Each line that includes the word "none" should be copied from the records.
──────── DATA TO EXAMINE
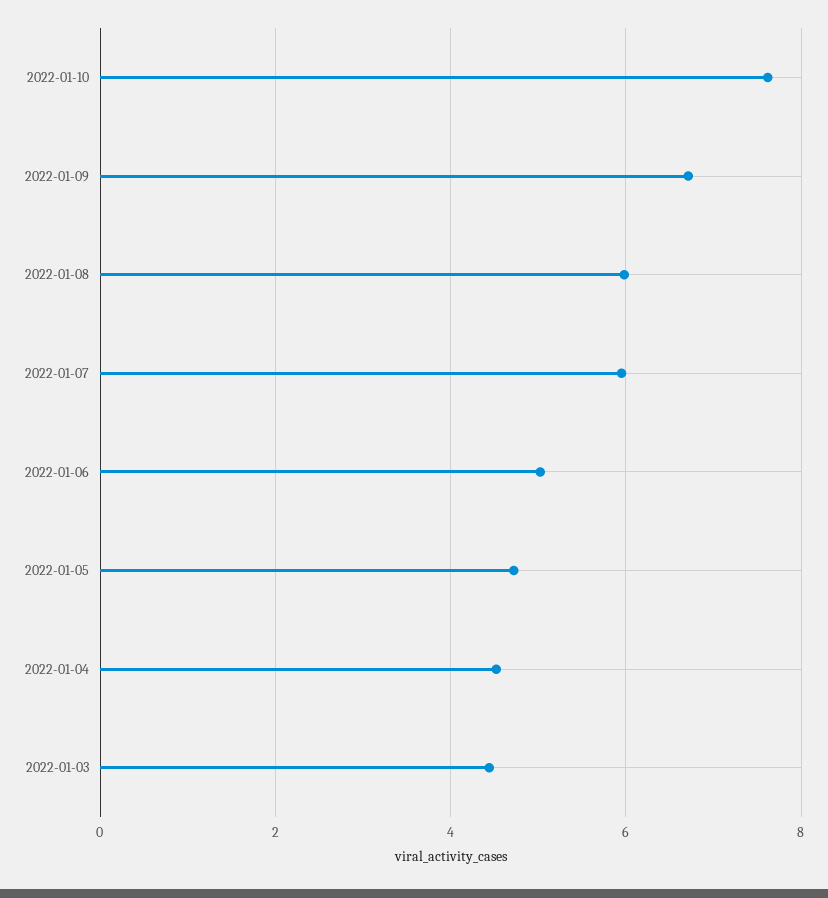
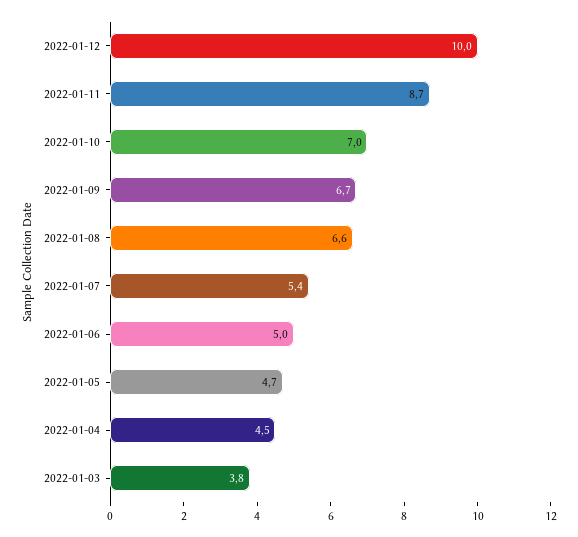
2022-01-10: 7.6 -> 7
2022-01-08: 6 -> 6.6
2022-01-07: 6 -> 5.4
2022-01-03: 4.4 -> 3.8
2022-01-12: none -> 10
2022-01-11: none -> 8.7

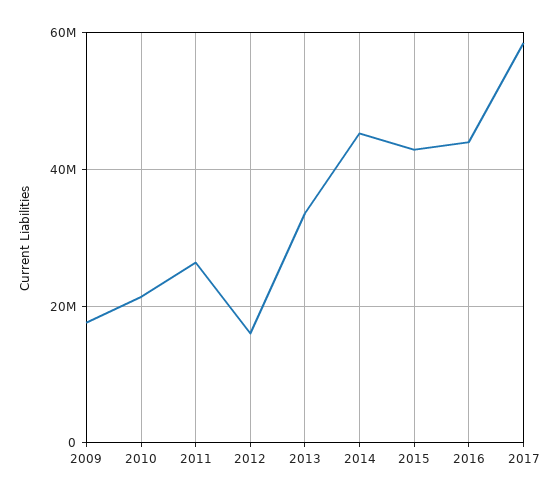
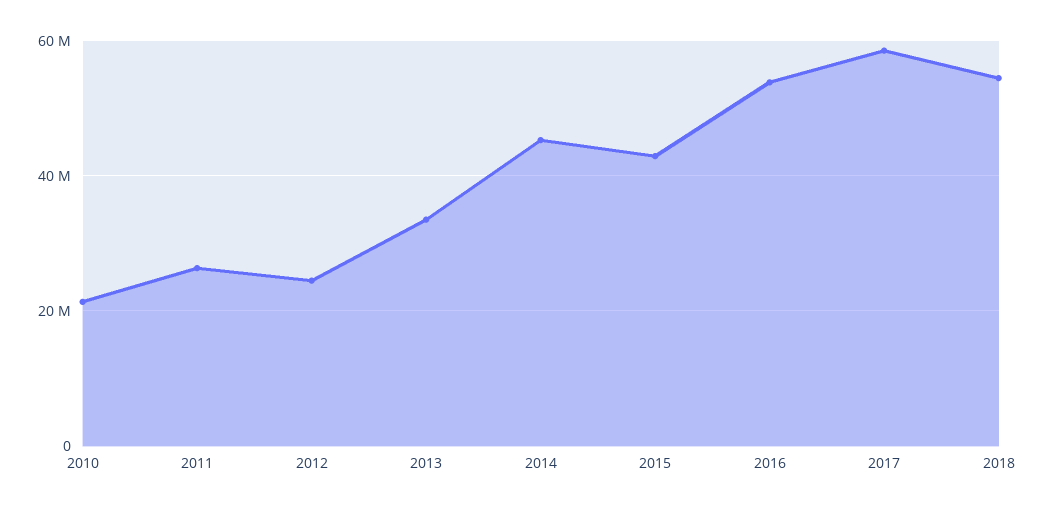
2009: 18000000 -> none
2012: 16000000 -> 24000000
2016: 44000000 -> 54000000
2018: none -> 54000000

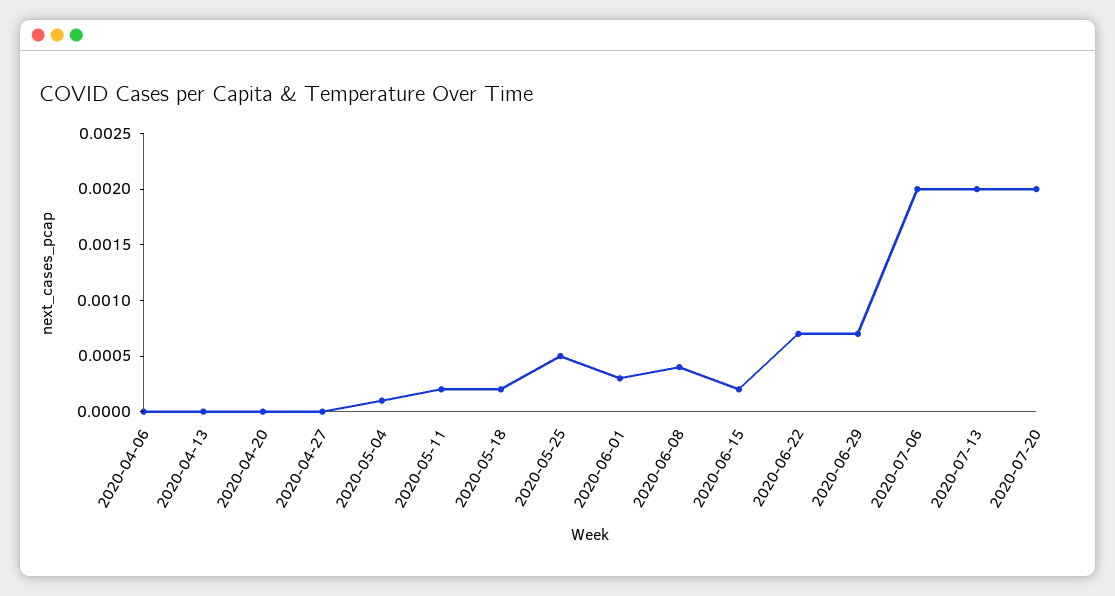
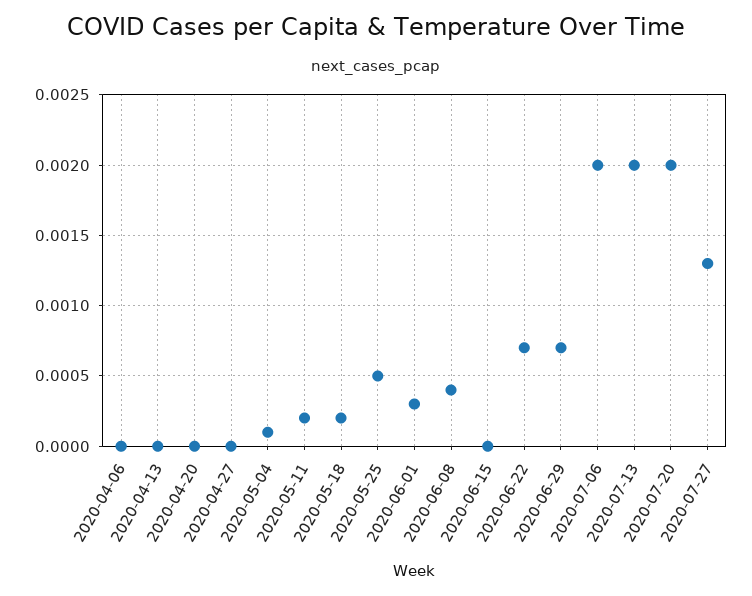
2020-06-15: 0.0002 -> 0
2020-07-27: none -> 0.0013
────────────────
* SOLUTION BELOW:
2022-01-12: none -> 10
2022-01-11: none -> 8.7
2009: 18000000 -> none
2018: none -> 54000000
2020-07-27: none -> 0.0013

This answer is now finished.